US President Donald Trump has praised the gold standard in the past, but could he really bring it back? We look at whether it’s possible.
The gold standard hasn’t been used in the US since the 1970s, but in the last couple of years there’s been some speculation that US President Donald Trump could bring it back.
Rumours that the gold standard could return center largely on positive comments Trump has made. The president has said it would be “wonderful” to bring it back, and a number of his advisors think so too — Judy Shelton, Robert Mercer, John Allison and others have also expressed support for the idea.
But could the US really return to the gold standard? And what would would it mean if Trump brought it back? Read on to learn what the gold standard is, what Trump has said about it and what could happen if he actually brought it back. Plus, take our poll to let us know whether you think it could happen.
What is the gold standard?
How the gold standard works
The gold standard is a monetary system where the value of a country’s currency is linked directly to gold. Countries that use the gold standard set a fixed price at which to buy and sell gold, and then use that fixed price to determine the value of their currency.
The gold standard was first introduced in Germany in 1871, and by 1900 most developed nations, including the US, were using it. The system remained popular for decades, with governments worldwide working together to make it successful; but when World War I broke out the system became difficult to maintain. Changing political alliances, higher debt and other factors led to a widespread lack of confidence in the gold standard.
How the gold standard ended
In the years following the war, Britain’s pound sterling and the US dollar became the world’s reserve currencies, and other countries began to accumulate those currencies instead of gold. The stock market crash of 1929 exacerbated the situation — many countries raised interest rates in order to keep people interested in owning gold, but ultimately the higher rates worsened the global economy.
Finally, in 1933, Franklin Roosevelt, then president of the US, largely removed the US from the gold standard and made private ownership of gold bullion, such as gold coins or bars, illegal.
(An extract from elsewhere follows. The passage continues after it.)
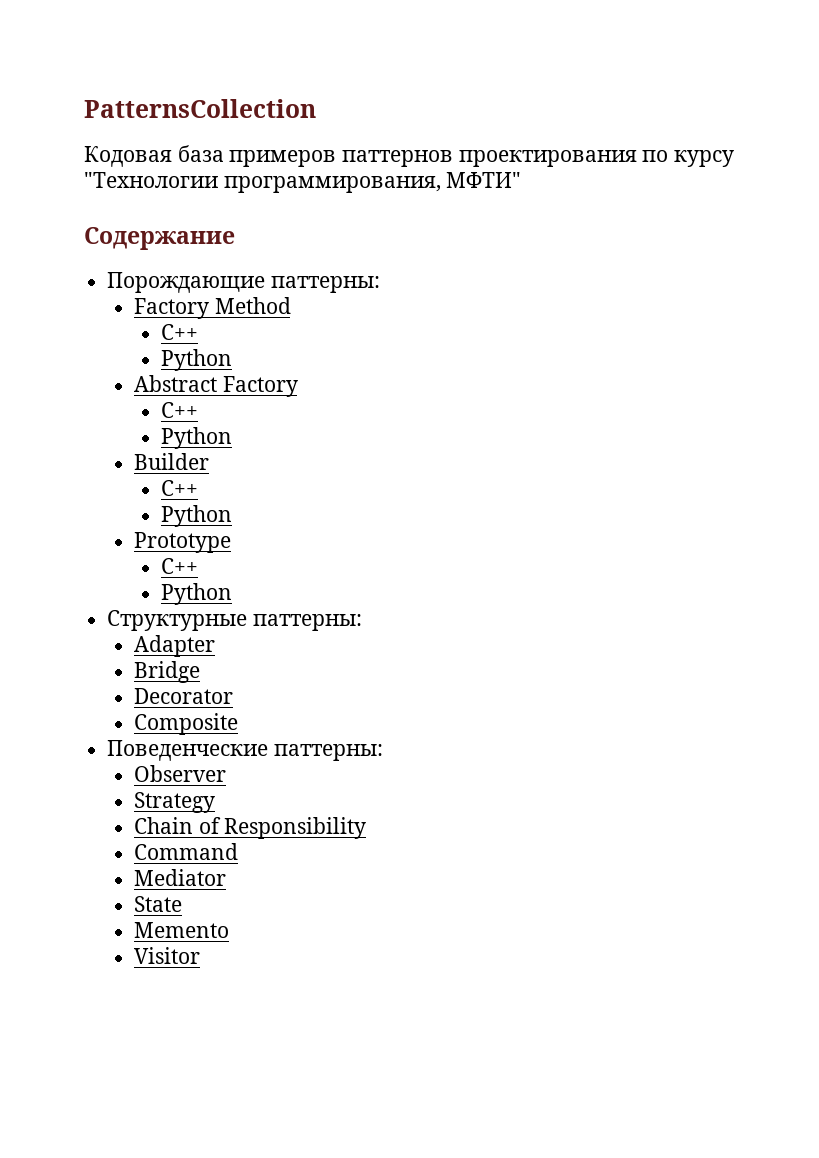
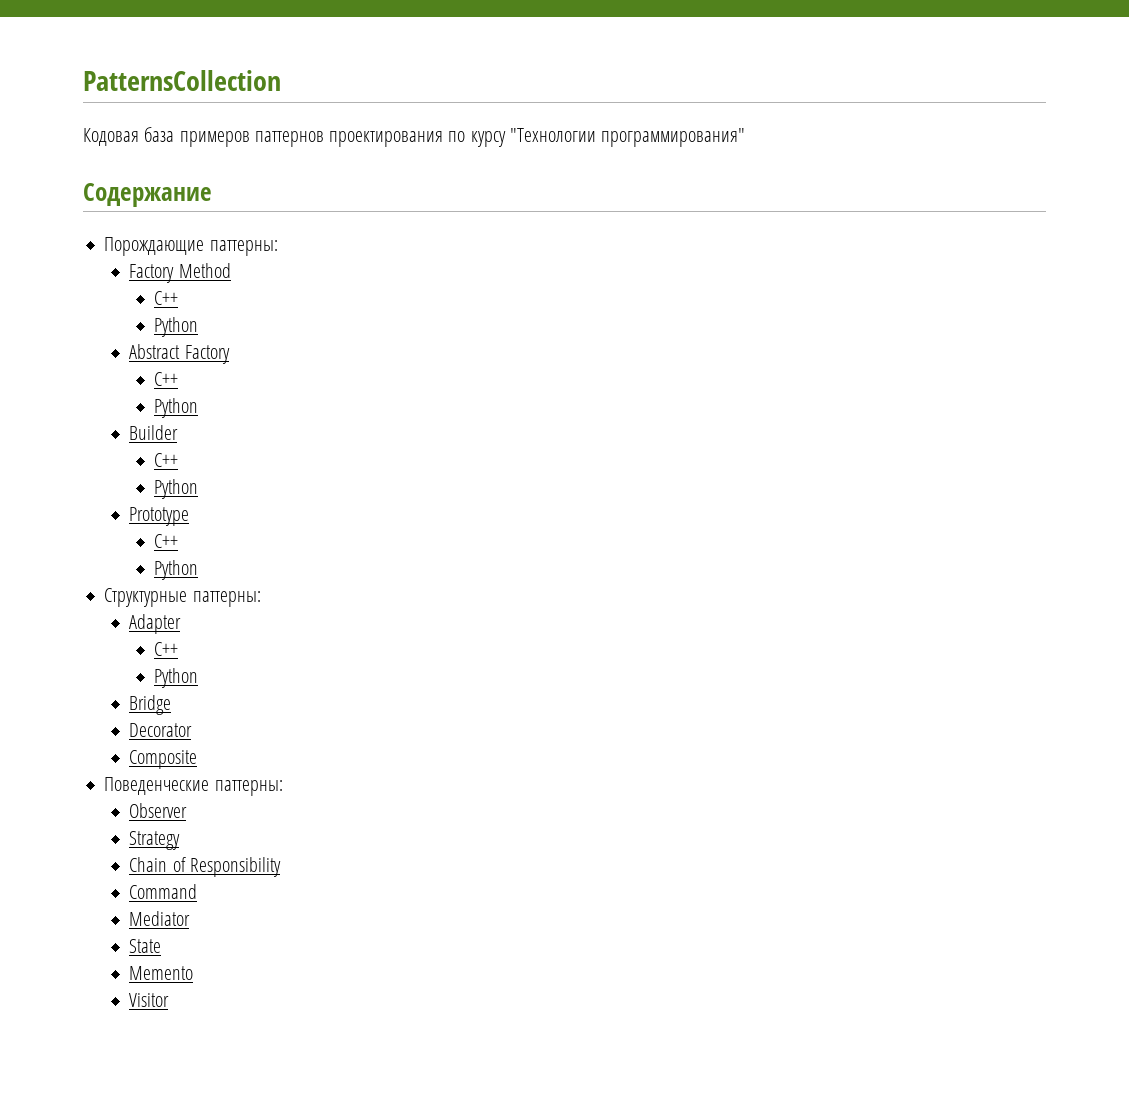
[223,172,522,193] программирования, МФТИ" -> [601,128,746,147] программирования"
(215, 646) none -> [154,642,179,656] [154,668,199,688] // C++ // Python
The move allowed the government to affect the money supply by “pump[ing] money into the economy and lower interest rates.” Foreign governments were allowed to exchange gold for dollars until 1971, but President Richard Nixon put a stop to that in an effort to halt the depletion of the country’s gold reserves. He also completely severed the link to the gold standard at that time.
What replaced the gold standard?
Today no countries use the gold standard, instead employing fiat systems where the value of currency fluctuates dynamically against other currencies and is not based on any physical commodity.
What has Trump said about the gold standard?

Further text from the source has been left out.